The woman’s “much-loved and only” daughter, referred to in court as A, died of bowel cancer in 2011 at the age of 28. She was said to have been desperate to have children and wanted to have IVF treatment, but became too ill: the last five years of her life were spent in hospital.
After A suggested that her ovaries be transplanted into her mother, three of her eggs were removed and stored.
However, the Human Fertilisation and Embryology Authority (HFEA) originally refused to allow the mother, known as Mrs M, to carry out her daughter’s wishes, saying that she had not given explicit written permission.
Now, the Court of Appeal has ordered the HFEA to reconsider Mrs M’s application – meaning that she may now be able to take A’s eggs to an American fertility clinic to be used with donor sperm.
Mrs M and her husband first launched legal action against the refusal in 2014. Their lawyers said that the eggs would perish if the HFEA’s ruling was not overturned.
Jenni Richards QC, speaking for the parents, argued that it was unreasonable to expect A to do more when she was dying from cancer, and that she had never been given the consent form which she supposedly needed to have signed for the procedure to go ahead.
“It would be wrong to use the consent form that she was not given to defeat [her] wishes as expressed on the form she did sign and subsequently in conversation with her mother and friends,” she said.
The three judges presiding over the appeal believed that Mrs M had thought her daughter had signed all the necessary forms.
Catherine Callaghan, speaking for the HFEA, said that it had sympathy for Mrs and Mr M’s loss and understood their desire to keep A’s memory alive. She said: “The law requires us to consider whether there is sufficient evidence of informed consent. After looking at the matter in great detail we decided that there wasn’t, a decision which was supported by the High Court last September.
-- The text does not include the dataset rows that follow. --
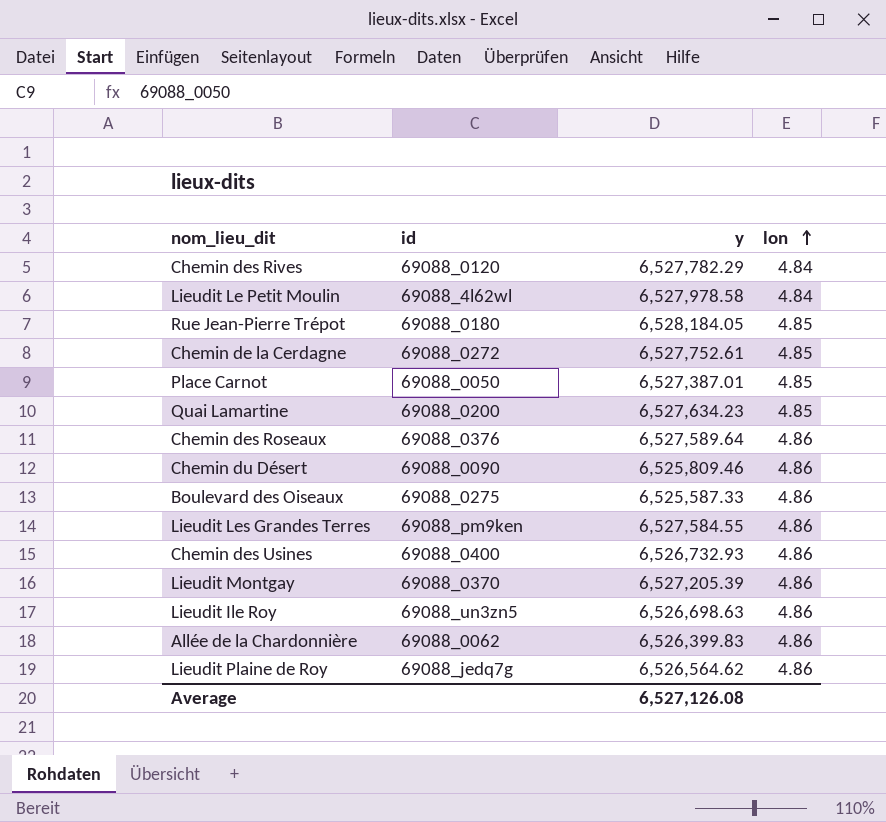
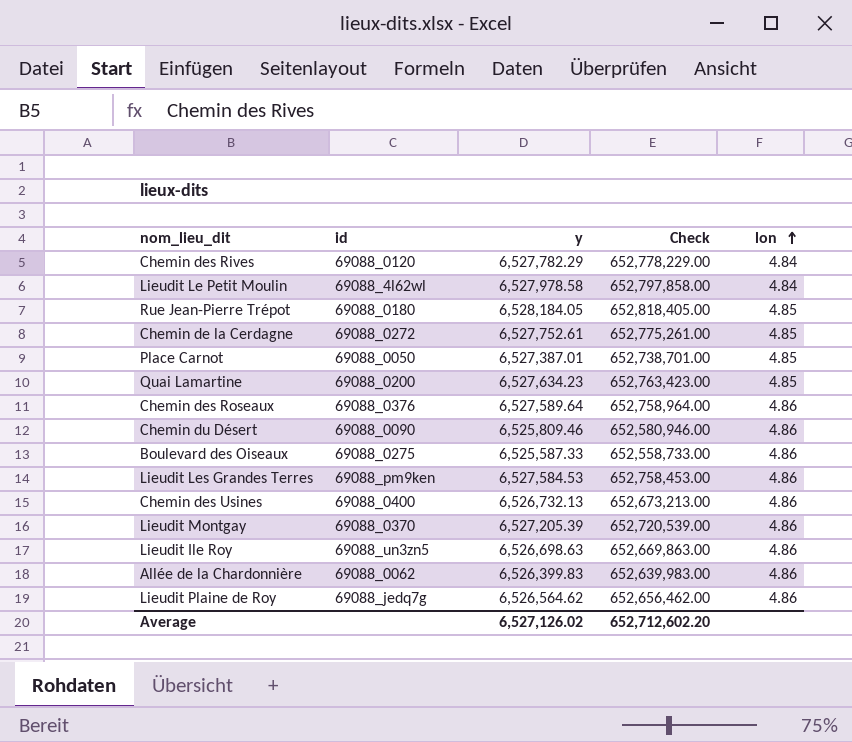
column Check | formula: none -> [y] * 100
Lieudit Les Grandes Terres | y: 6,527,584.55 -> 6,527,584.53
Chemin des Usines | y: 6,526,732.93 -> 6,526,732.13
Average | y: 6,527,126.08 -> 6,527,126.02

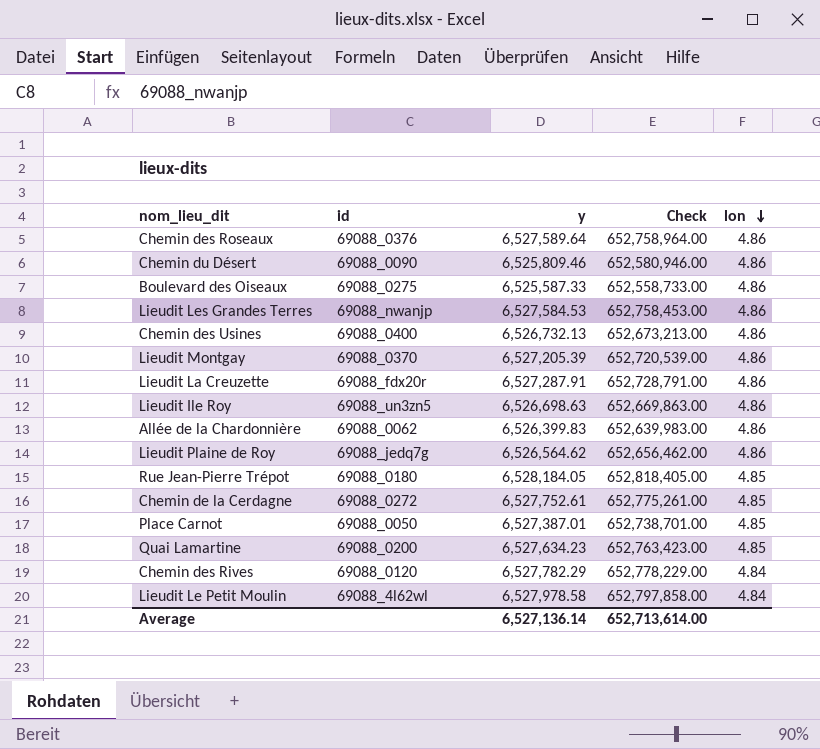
row order: lon ascending -> lon descending
Lieudit Les Grandes Terres | id: 69088_pm9ken -> 69088_nwanjp
row Lieudit La Creuzette: none -> 69088_fdx20r | 6,527,287.91 | 652,728,791.00 | 4.86
Average | y: 6,527,126.02 -> 6,527,136.14
Average | Check: 652,712,602.20 -> 652,713,614.00

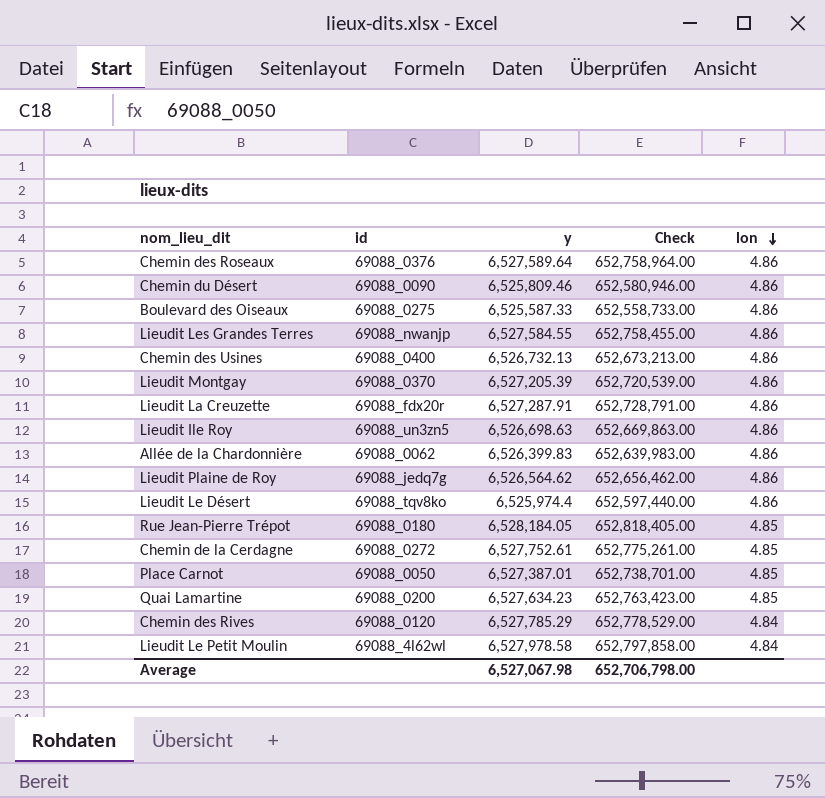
Lieudit Les Grandes Terres | y: 6,527,584.53 -> 6,527,584.55
Lieudit Les Grandes Terres | Check: 652,758,453.00 -> 652,758,455.00
row Lieudit Le Désert: none -> 69088_tqv8ko | 6,525,974.4 | 652,597,440.00 | 4.86
Chemin des Rives | y: 6,527,782.29 -> 6,527,785.29
Chemin des Rives | Check: 652,778,229.00 -> 652,778,529.00
Average | y: 6,527,136.14 -> 6,527,067.98
Average | Check: 652,713,614.00 -> 652,706,798.00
“Today’s judgement by the Court of Appeal reaffirms the need for informed consent but concludes that there is sufficient evidence of Mr and Mrs M’s daughter’s true wishes.”
However, the judges’ decision this time around only rules that the original refusal was a misjudgement. It does not mean that the parents will definitely be able to seek fertility treatment in the US.
The HFEA said it would reconsider the case as soon as possible.